- ACTIVITY -
Your answer must hold only the lines below from the line containing "customer number: C-19342 -> C-18044" through the line containing "total: 1125.50 -> 1603.20", each reproduced exactly.

- MATERIALS PROVIDED -
▼

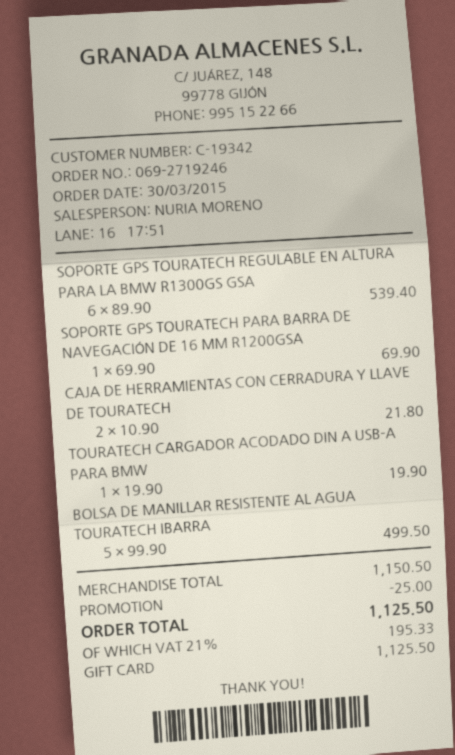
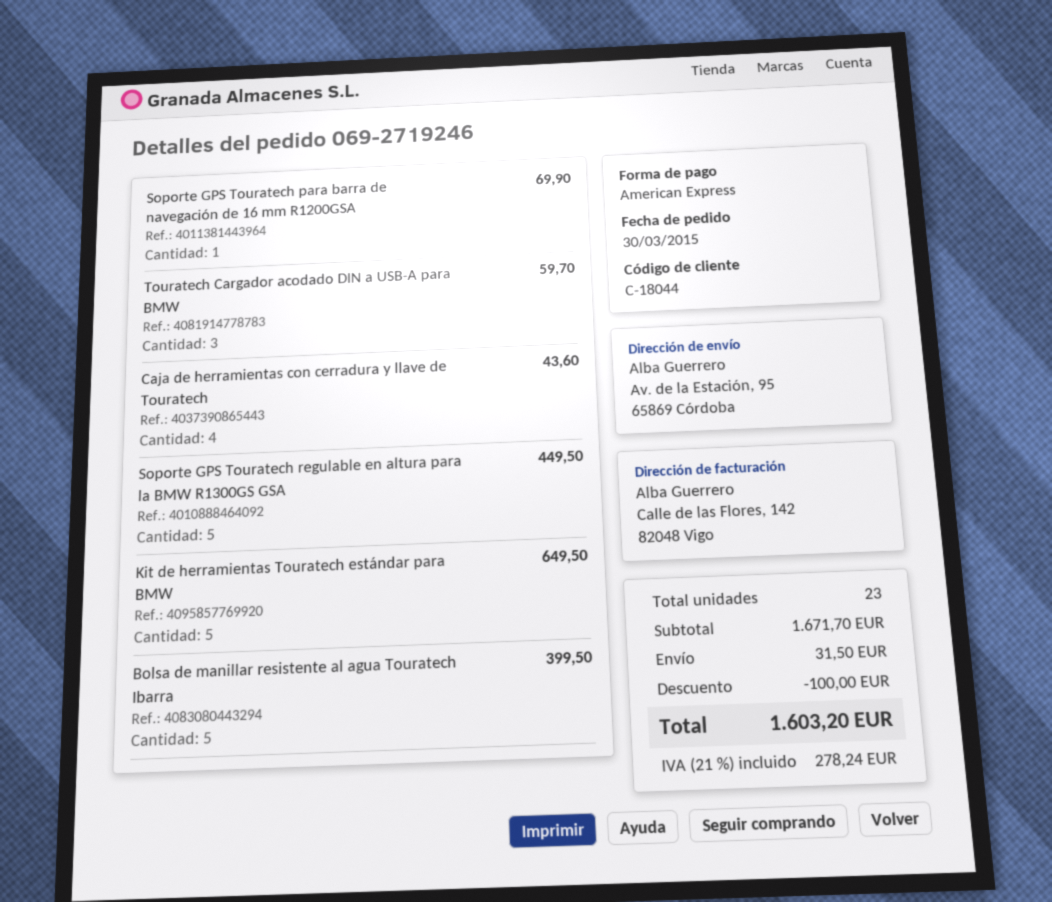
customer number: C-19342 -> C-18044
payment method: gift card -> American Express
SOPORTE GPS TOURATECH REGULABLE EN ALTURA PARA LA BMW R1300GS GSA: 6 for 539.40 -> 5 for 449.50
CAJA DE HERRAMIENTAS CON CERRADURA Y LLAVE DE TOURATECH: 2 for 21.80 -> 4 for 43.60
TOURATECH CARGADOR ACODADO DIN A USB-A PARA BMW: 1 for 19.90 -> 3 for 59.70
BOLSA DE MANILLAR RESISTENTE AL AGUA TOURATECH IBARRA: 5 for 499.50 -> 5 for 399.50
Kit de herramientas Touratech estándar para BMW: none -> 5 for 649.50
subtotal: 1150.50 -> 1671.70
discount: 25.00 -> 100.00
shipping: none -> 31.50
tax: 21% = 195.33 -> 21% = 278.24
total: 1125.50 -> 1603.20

▲
▼

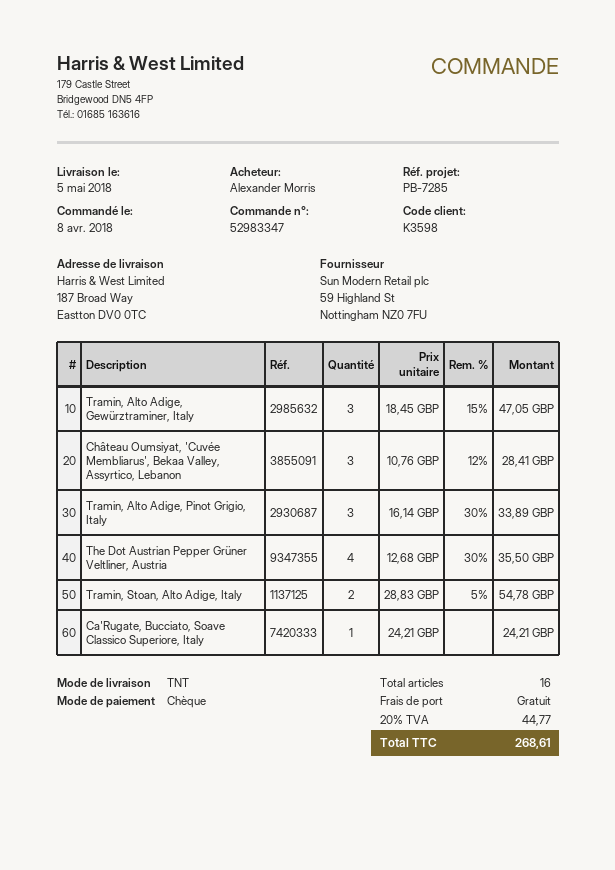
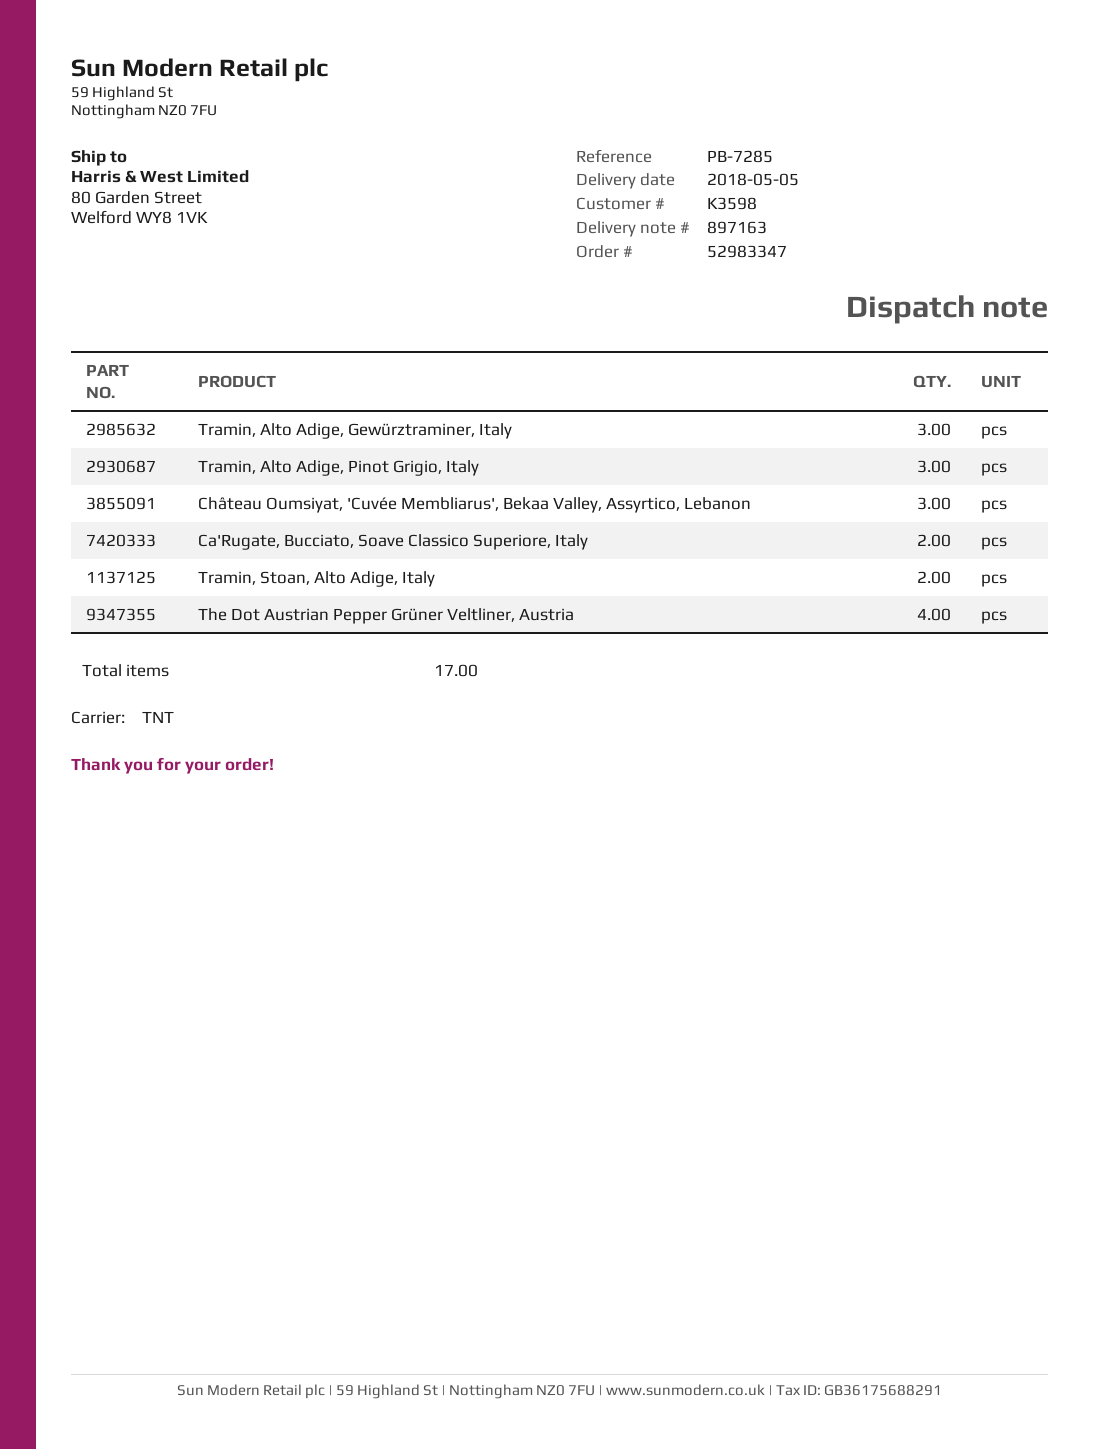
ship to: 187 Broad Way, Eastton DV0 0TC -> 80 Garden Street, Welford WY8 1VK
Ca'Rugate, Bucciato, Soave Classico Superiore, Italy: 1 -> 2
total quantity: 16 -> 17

▲
▼

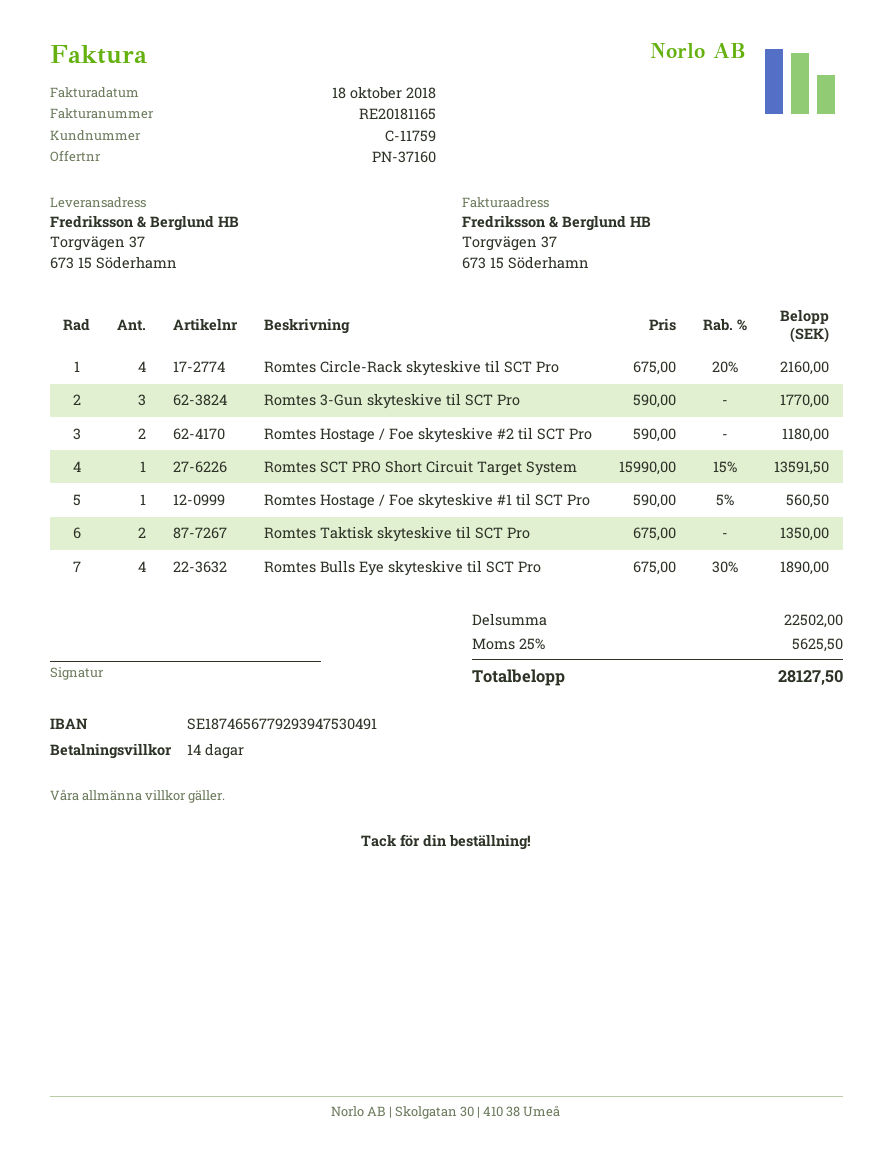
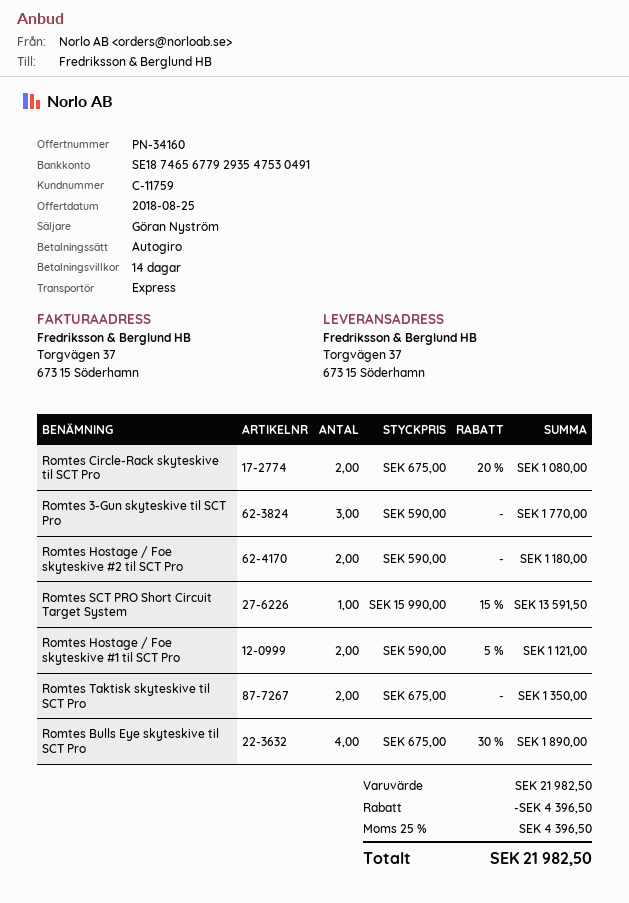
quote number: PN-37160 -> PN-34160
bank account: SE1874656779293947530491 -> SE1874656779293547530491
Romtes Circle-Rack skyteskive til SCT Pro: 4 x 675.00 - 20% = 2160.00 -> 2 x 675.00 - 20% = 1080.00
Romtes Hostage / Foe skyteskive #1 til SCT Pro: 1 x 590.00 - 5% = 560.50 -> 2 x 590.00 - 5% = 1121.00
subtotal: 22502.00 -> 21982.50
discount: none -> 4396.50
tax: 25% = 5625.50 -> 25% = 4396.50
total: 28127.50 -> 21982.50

▲

- SOLVED PROBLEM -
customer number: C-19342 -> C-18044
payment method: gift card -> American Express
SOPORTE GPS TOURATECH REGULABLE EN ALTURA PARA LA BMW R1300GS GSA: 6 for 539.40 -> 5 for 449.50
CAJA DE HERRAMIENTAS CON CERRADURA Y LLAVE DE TOURATECH: 2 for 21.80 -> 4 for 43.60
TOURATECH CARGADOR ACODADO DIN A USB-A PARA BMW: 1 for 19.90 -> 3 for 59.70
BOLSA DE MANILLAR RESISTENTE AL AGUA TOURATECH IBARRA: 5 for 499.50 -> 5 for 399.50
Kit de herramientas Touratech estándar para BMW: none -> 5 for 649.50
subtotal: 1150.50 -> 1671.70
discount: 25.00 -> 100.00
shipping: none -> 31.50
tax: 21% = 195.33 -> 21% = 278.24
total: 1125.50 -> 1603.20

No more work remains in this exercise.